Recorded data –
***

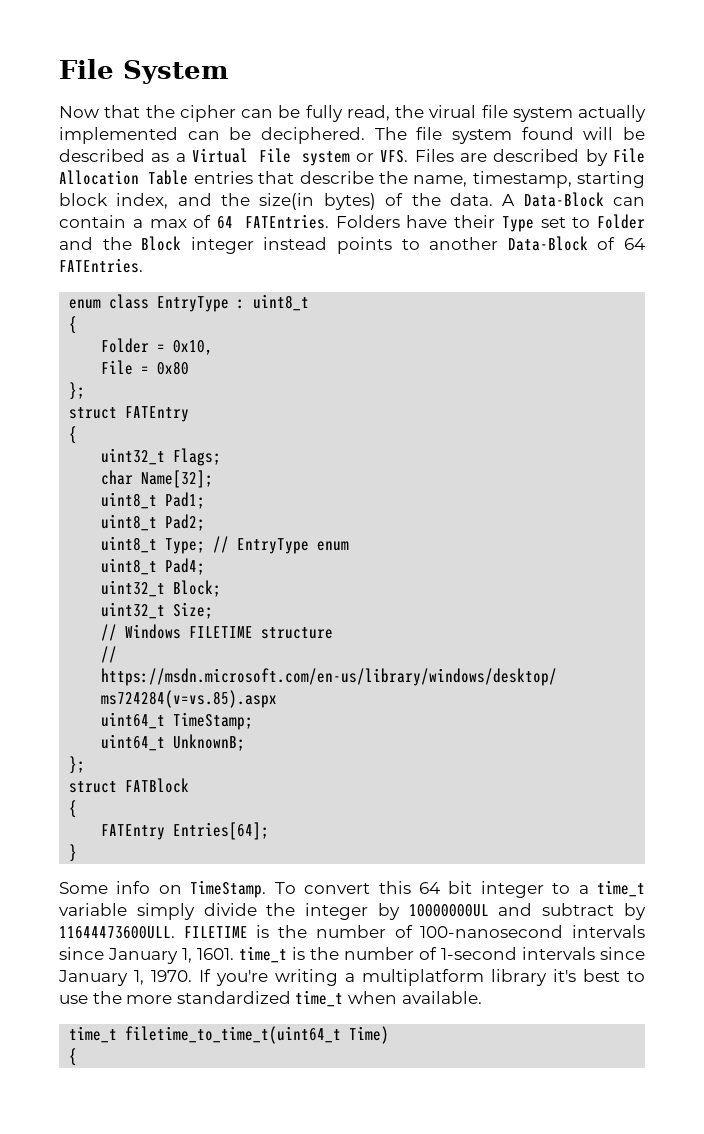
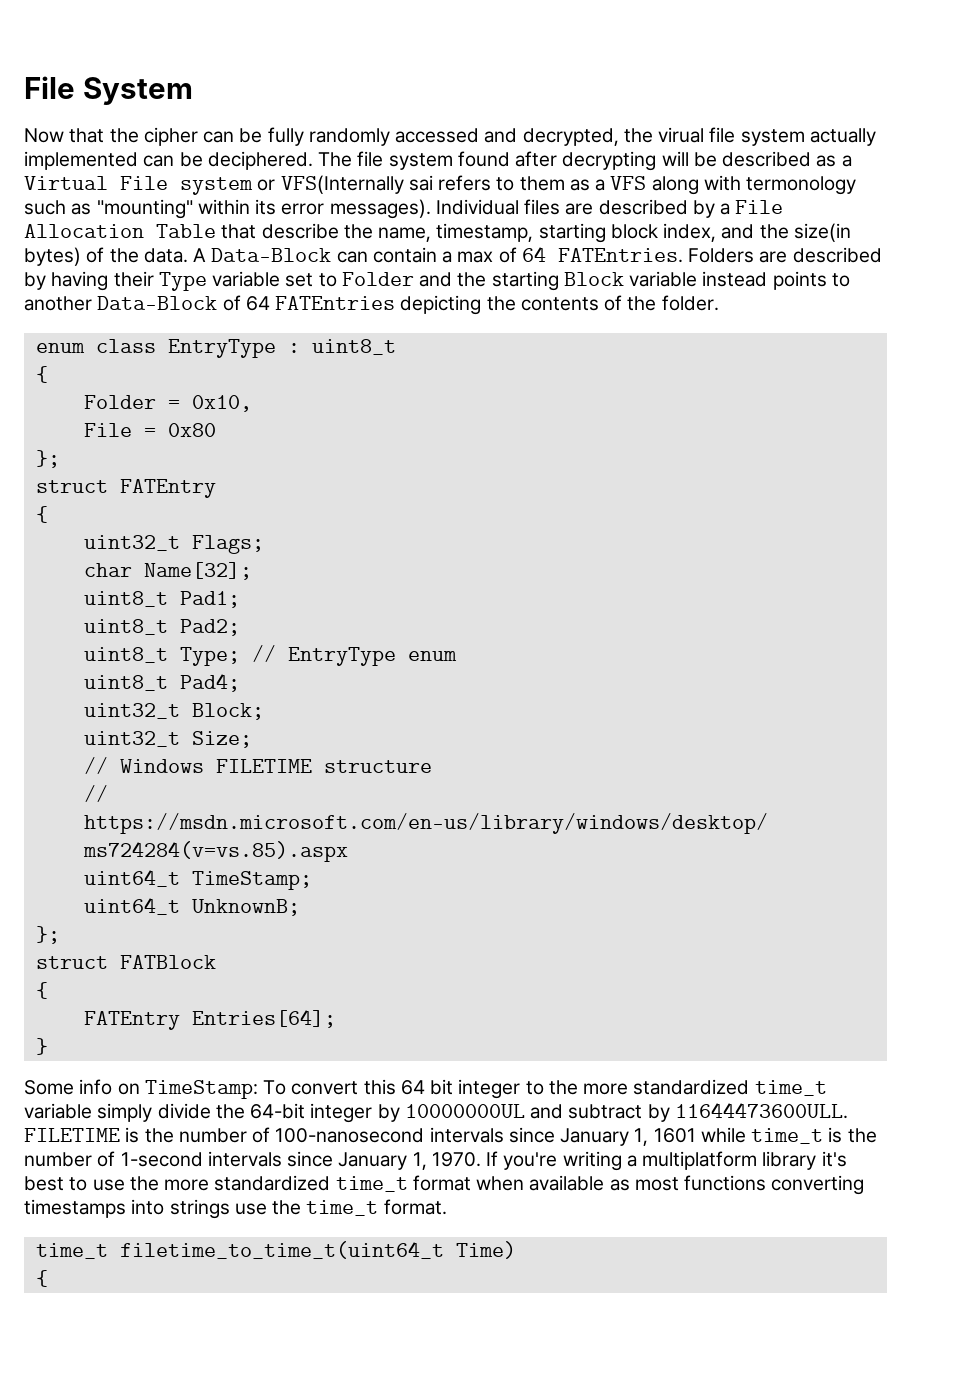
[346,105,390,121] read, -> [308,128,619,146] randomly accessed and decrypted,
(574, 133) none -> [515,151,657,171] after decrypting
[380,149,608,166] VFS. Files are described by -> [280,175,857,195] [24,199,731,219] VFS(Internally sai refers to them as a VFS along with termonology such as "mounting" within its error messages). Individual files are described by a
[193,171,253,184] entries -> (216, 231) none
[406,215,448,228] have -> [759,247,882,263] [24,271,109,291] are described by having
(534, 224) none -> [212,271,281,287] variable
[141,236,254,254] Block integer -> [491,271,698,291] starting Block variable
[59,258,143,273] FATEntries. -> [275,295,719,315] FATEntries depicting the contents of the folder.
[190,880,267,898] TimeStamp. -> [144,1080,258,1099] TimeStamp:
[578,885,589,894] a -> [548,1079,750,1095] the more standardized
(296, 909) none -> [250,1103,306,1119] 64-bit
[197,948,234,960] 1601. -> [653,1127,746,1143] 1601 while
[347,991,482,1004] when available. -> [412,1175,865,1195] [24,1199,447,1219] format when available as most functions converting timestamps into strings use the time_t format.

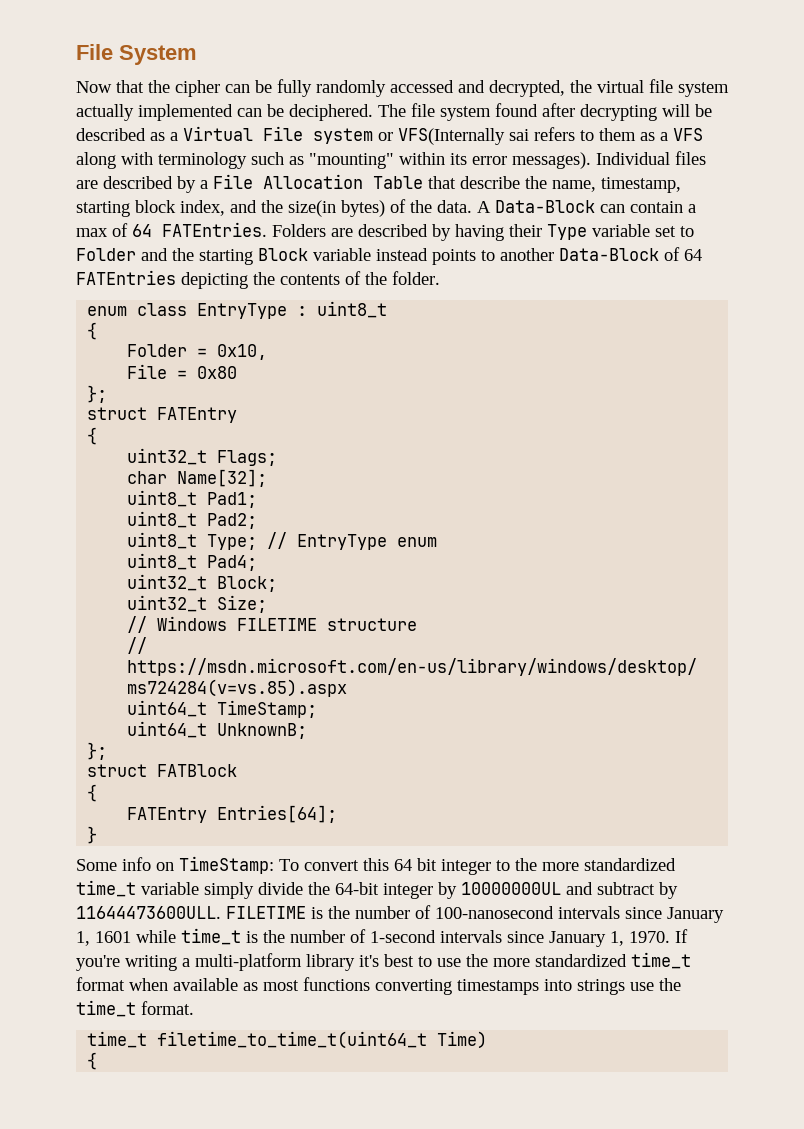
[658,127,705,143] virual -> [597,80,644,93] virtual
[746,176,857,195] termonology -> [158,152,247,169] terminology
[642,1151,758,1170] multiplatform -> [195,953,302,971] multi-platform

***

Aim of the exercise – In the records above, the line with "[193,171,253,184] entries -> (216, 231) none" marks the start and the line with "(296, 909) none -> [250,1103,306,1119] 64-bit" marks the end; copy that stretch exactly, both lines included, and nothing else.

Task result –
[193,171,253,184] entries -> (216, 231) none
[406,215,448,228] have -> [759,247,882,263] [24,271,109,291] are described by having
(534, 224) none -> [212,271,281,287] variable
[141,236,254,254] Block integer -> [491,271,698,291] starting Block variable
[59,258,143,273] FATEntries. -> [275,295,719,315] FATEntries depicting the contents of the folder.
[190,880,267,898] TimeStamp. -> [144,1080,258,1099] TimeStamp:
[578,885,589,894] a -> [548,1079,750,1095] the more standardized
(296, 909) none -> [250,1103,306,1119] 64-bit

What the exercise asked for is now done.